**EXERCISE DESCRIPTION:** The answer must consist only of the lines from the line with "html: <tr> <td>11</td>" to the line with "font-size: 30px ->", both included, exactly as they stand below.
═════ EXCERPTED RECORDS ═════
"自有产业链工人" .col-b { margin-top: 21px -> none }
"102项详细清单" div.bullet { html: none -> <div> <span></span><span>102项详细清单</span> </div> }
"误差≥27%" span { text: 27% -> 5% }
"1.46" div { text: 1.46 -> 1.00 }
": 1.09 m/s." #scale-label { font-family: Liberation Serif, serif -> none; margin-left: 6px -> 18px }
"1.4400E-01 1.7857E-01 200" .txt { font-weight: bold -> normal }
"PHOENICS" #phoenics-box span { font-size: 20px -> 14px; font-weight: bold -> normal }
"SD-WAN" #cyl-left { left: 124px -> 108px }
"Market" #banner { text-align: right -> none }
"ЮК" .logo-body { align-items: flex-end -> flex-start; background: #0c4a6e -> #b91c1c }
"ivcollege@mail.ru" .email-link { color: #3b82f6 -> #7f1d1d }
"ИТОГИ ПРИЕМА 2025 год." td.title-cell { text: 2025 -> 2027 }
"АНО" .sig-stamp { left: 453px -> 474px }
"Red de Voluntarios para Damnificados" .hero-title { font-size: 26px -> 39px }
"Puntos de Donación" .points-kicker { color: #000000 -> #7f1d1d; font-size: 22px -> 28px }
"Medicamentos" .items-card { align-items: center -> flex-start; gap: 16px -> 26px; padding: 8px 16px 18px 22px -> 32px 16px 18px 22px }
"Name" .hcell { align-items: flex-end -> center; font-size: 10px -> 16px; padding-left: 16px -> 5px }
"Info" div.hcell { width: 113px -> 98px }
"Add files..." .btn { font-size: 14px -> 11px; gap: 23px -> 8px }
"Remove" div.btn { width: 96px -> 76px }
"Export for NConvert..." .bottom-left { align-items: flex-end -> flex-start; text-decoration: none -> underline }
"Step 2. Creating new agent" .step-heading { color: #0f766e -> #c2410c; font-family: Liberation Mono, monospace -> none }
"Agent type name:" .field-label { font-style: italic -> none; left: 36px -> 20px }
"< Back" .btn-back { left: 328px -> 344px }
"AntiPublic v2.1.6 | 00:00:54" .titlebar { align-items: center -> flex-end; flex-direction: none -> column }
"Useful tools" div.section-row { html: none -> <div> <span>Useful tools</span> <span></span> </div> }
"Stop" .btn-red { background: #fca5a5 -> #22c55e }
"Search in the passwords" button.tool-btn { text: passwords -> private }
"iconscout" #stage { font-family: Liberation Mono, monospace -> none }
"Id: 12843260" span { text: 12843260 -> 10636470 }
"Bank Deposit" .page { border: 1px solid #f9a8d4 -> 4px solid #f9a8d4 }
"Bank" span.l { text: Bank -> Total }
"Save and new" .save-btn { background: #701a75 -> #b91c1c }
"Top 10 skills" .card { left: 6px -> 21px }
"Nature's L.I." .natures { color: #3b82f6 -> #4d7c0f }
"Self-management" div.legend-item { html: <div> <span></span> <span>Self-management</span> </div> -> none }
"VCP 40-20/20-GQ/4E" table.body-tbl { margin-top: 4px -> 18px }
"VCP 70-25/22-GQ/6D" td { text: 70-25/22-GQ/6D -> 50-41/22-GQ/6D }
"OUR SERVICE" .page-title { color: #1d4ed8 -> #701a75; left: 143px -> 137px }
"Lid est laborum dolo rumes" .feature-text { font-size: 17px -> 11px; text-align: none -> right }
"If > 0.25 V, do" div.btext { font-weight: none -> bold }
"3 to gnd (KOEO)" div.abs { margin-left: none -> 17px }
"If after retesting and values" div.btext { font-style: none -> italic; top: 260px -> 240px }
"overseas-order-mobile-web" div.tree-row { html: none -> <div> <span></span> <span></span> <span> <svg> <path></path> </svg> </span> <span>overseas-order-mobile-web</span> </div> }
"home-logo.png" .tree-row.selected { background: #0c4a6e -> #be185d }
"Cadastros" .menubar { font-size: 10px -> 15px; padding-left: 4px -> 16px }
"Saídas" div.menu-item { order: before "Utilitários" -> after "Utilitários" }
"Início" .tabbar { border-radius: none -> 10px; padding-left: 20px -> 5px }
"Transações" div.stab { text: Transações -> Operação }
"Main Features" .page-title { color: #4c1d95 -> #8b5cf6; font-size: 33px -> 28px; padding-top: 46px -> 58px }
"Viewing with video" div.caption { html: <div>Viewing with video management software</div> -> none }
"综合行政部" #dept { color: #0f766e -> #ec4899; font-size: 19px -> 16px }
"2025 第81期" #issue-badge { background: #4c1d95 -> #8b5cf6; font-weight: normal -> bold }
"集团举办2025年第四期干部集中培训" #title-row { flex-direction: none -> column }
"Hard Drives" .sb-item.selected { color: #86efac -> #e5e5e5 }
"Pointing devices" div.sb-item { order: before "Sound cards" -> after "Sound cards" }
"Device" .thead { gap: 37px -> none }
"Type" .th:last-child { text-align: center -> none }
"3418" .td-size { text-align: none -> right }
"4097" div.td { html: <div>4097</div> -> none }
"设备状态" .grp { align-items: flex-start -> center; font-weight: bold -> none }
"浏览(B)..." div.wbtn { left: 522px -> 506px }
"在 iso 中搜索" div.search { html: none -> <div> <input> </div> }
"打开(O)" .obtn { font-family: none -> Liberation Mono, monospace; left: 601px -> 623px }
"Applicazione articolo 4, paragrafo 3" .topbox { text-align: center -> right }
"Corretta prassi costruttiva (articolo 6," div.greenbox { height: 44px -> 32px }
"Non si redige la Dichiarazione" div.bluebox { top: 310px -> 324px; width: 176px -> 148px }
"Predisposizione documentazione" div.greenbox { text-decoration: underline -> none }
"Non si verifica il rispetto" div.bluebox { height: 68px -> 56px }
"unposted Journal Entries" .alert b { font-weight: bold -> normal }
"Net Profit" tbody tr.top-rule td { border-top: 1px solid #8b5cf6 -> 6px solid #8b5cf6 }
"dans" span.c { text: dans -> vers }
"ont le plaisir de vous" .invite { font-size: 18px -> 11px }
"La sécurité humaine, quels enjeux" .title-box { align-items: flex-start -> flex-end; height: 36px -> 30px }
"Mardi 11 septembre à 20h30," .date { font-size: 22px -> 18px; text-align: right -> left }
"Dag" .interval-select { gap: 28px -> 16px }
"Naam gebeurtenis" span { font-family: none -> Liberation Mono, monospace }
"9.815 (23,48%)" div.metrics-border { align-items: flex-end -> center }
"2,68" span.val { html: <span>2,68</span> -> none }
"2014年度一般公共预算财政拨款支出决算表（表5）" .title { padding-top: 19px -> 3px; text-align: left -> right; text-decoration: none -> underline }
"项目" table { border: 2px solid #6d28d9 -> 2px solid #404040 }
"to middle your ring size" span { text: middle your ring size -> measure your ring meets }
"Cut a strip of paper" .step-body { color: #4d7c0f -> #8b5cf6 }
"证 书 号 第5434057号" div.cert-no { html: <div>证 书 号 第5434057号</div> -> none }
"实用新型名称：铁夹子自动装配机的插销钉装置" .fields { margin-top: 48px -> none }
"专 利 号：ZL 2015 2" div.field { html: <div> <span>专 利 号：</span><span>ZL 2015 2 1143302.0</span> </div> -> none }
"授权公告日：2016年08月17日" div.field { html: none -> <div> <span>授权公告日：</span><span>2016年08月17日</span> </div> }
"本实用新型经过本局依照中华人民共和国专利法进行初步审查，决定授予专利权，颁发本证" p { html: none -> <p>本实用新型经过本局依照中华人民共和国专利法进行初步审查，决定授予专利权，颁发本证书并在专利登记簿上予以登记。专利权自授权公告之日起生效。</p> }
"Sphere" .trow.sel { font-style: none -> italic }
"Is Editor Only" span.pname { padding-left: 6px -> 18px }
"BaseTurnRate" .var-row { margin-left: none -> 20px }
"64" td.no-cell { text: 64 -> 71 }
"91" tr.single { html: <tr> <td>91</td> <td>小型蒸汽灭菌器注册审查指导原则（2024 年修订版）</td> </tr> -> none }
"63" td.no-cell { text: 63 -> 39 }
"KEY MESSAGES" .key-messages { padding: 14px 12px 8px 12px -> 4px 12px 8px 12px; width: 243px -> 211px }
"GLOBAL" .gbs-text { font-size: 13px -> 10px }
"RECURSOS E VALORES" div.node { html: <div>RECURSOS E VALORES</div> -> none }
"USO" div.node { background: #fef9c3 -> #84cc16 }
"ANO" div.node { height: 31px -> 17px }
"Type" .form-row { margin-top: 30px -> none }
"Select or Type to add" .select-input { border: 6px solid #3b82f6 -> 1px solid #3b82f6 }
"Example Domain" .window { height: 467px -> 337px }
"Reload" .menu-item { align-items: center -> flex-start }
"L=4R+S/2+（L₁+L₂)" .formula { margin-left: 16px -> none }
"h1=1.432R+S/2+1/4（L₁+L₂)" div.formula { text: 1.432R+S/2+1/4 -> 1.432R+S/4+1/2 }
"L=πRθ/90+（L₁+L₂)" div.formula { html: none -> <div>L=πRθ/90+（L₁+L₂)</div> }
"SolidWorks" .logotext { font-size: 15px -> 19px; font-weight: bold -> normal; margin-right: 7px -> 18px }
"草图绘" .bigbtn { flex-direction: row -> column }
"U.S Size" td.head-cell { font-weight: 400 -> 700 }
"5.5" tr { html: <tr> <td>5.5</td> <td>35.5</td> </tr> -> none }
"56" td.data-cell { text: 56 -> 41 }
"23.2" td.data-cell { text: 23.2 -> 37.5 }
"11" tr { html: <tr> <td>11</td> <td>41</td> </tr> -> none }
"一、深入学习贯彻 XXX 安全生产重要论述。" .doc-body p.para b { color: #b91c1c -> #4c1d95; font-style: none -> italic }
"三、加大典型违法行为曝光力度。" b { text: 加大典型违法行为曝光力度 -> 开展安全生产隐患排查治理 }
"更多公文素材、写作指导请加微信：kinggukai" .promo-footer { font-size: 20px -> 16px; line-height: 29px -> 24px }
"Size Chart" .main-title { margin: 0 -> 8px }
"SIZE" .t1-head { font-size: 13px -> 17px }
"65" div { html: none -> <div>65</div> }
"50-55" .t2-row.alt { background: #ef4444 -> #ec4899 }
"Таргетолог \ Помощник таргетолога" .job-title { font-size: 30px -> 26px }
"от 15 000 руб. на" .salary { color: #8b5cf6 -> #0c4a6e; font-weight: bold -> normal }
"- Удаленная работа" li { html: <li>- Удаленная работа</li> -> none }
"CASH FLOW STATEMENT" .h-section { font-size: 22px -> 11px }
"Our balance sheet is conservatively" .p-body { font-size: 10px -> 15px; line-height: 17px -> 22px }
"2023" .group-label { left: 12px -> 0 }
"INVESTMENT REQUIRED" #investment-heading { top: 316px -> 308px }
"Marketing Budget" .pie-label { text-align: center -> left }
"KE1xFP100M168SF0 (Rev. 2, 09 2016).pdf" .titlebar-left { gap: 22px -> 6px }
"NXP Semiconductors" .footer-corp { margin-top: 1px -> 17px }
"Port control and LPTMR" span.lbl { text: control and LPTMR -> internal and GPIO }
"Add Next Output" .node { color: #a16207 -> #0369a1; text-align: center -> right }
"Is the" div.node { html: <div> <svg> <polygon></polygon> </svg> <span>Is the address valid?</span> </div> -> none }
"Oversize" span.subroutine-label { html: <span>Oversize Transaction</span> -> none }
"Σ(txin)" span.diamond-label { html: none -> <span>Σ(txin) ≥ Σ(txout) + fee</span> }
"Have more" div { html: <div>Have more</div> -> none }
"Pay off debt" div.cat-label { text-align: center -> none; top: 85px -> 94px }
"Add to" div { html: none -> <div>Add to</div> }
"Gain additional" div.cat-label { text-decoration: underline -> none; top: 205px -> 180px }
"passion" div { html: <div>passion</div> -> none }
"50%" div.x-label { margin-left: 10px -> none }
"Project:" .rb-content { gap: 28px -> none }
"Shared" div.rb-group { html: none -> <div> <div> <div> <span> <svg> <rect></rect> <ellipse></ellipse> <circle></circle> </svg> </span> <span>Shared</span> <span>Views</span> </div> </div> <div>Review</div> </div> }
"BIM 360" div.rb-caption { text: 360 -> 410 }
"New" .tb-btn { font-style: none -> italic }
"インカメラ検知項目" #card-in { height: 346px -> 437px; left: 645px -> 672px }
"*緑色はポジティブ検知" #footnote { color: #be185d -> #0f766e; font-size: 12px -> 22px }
═════
**YOUR RESPONSE:**
"11" tr { html: <tr> <td>11</td> <td>41</td> </tr> -> none }
"一、深入学习贯彻 XXX 安全生产重要论述。" .doc-body p.para b { color: #b91c1c -> #4c1d95; font-style: none -> italic }
"三、加大典型违法行为曝光力度。" b { text: 加大典型违法行为曝光力度 -> 开展安全生产隐患排查治理 }
"更多公文素材、写作指导请加微信：kinggukai" .promo-footer { font-size: 20px -> 16px; line-height: 29px -> 24px }
"Size Chart" .main-title { margin: 0 -> 8px }
"SIZE" .t1-head { font-size: 13px -> 17px }
"65" div { html: none -> <div>65</div> }
"50-55" .t2-row.alt { background: #ef4444 -> #ec4899 }
"Таргетолог \ Помощник таргетолога" .job-title { font-size: 30px -> 26px }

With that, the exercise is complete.